Jon's body jolted violently!

As if struck hard on the spine by an invisible whip, he suddenly straightened up, then leaned forward uncontrollably, his hands gripping the ground tightly, his knuckles turning white and veins bulging on the back of his hands.

He turned around slowly, very slowly, and raised his face to look at Aegon.

The tear tracks on his face had dried, leaving only two faint marks.

The pain, struggle, and remorse in his eyes—those churning, boiling emotions—were now forcibly suppressed and compressed by a powerful force, buried deep within his gaze.

In their place was a kind of resolution born from destruction, a rekindling after deathly silence, carrying the scent of blood and ash.

It was a resolve to burn everything of himself away—past glory, sins, weaknesses, and emotions—leaving only the core, the hardest part, and then rebuilding upon that foundation.

"Your Grace."

He knelt on one knee once more.

This time, the movement was fluid and without hesitation, his knee hitting the flagstone with a dull, firm thud. His back was straight as a sword, his head bowed, his posture as standard as a textbook on the most rigorous knightly etiquette.

"My past has died along with that child."

His voice no longer trembled; it was still raspy, but it carried a cold hardness that severed all ties.
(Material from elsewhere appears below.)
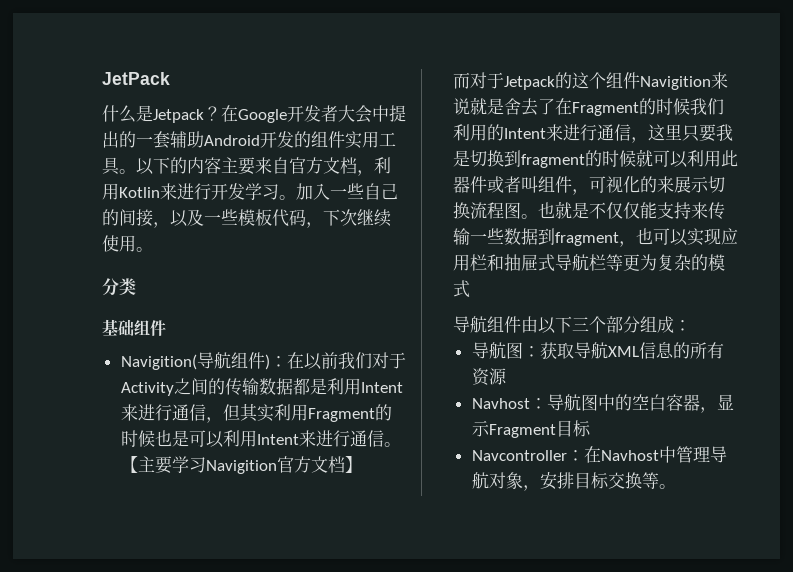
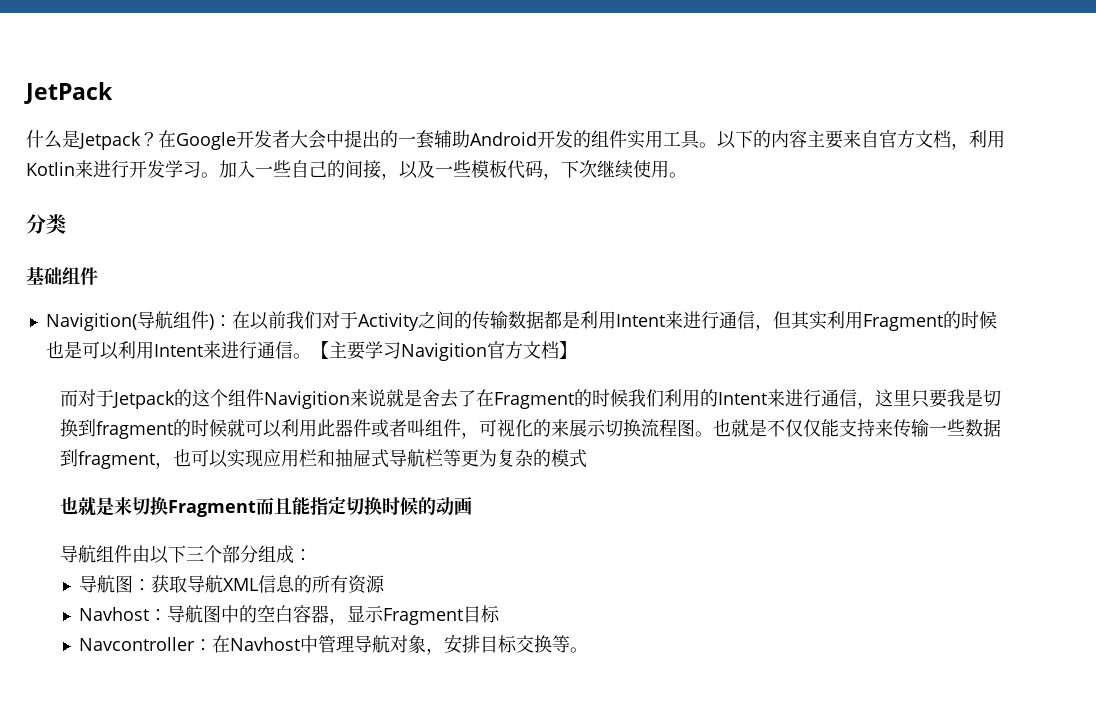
(471, 289) none -> [59,496,472,517] // 也就是来切换Fragment而且能指定切换时候的动画

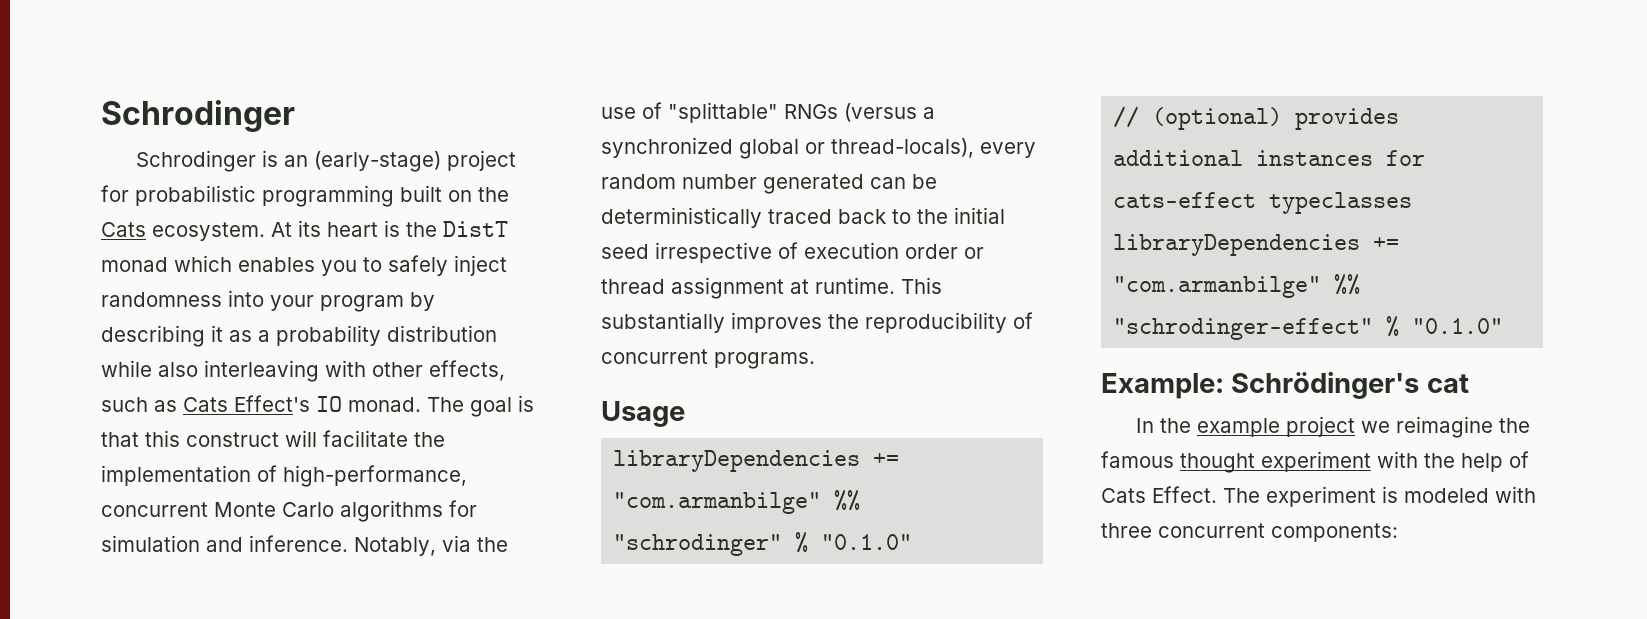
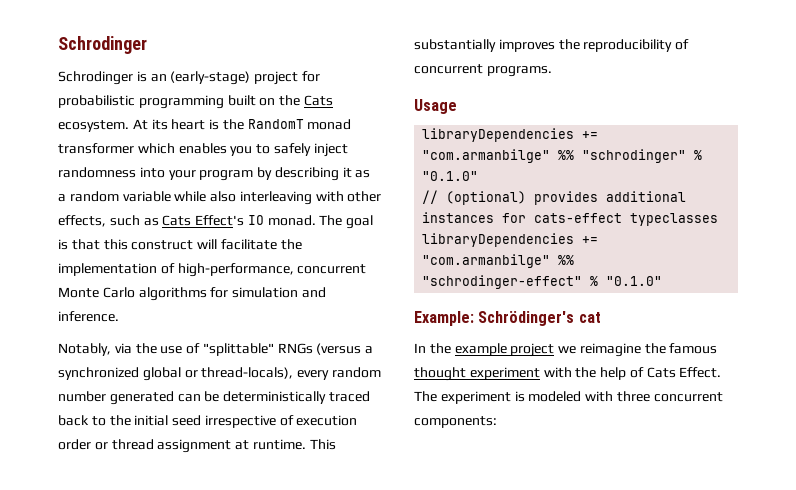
[443,221,508,237] [101,257,168,272] DistT monad -> [247,119,352,130] [58,143,134,154] RandomT monad transformer
[276,325,497,346] probability distribution -> [69,191,171,202] random variable
(348, 543) none -> (119, 316) //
"From this day forward, Jon Clinton's sword swings only for you; my loyalty is offered only to the True Dragon."

He raised his head, his gaze meeting Aegon's purple eyes directly, each word clear as the strike of iron on stone:

"In the name of the Old Gods and the New, and by the ancestral honor of House Clinton, I so swear."

The courtyard was so quiet that the cries of distant seagulls could be heard.

Aegon looked at him, his gaze scanning every inch of that aged face that had regained its strength, as if evaluating a weapon that had just finished its quenching.

After a moment, he nodded slowly.

"Rise."

"I accept your loyalty."

Jon Clinton lowered his head, remained still for a breath, and then stood up, standing at attention with his hands at his sides.

His posture was upright, his gaze lowered; he was already the image of an impeccable, qualified subject.

Aegon stopped looking at him.

He turned around, his gaze calmly scanning the Lysene nobles in the courtyard who were as quiet as cicadas in winter, their faces pale, wishing they could shrink into the cracks in the ground.

He scanned the cooling corpse and the charred crater in the ground.

Finally, his gaze landed on the main building of the Governor's Mansion.

"Have someone clean this up," he ordered, his tone as flat as if he were talking about clearing away a fallen leaf.

Then, he set off, walking toward the interior of the Governor's Mansion.

"Earl Clinton..."

His voice carried on the wind, with an unquestionable tone of command, and a cold efficiency that quickly turned the page on all emotions and incidents toward the next goal.

"Follow me to the study."

The sound of footsteps echoed in the empty courtyard.

"We should discuss how to take back 'my'... Golden Company."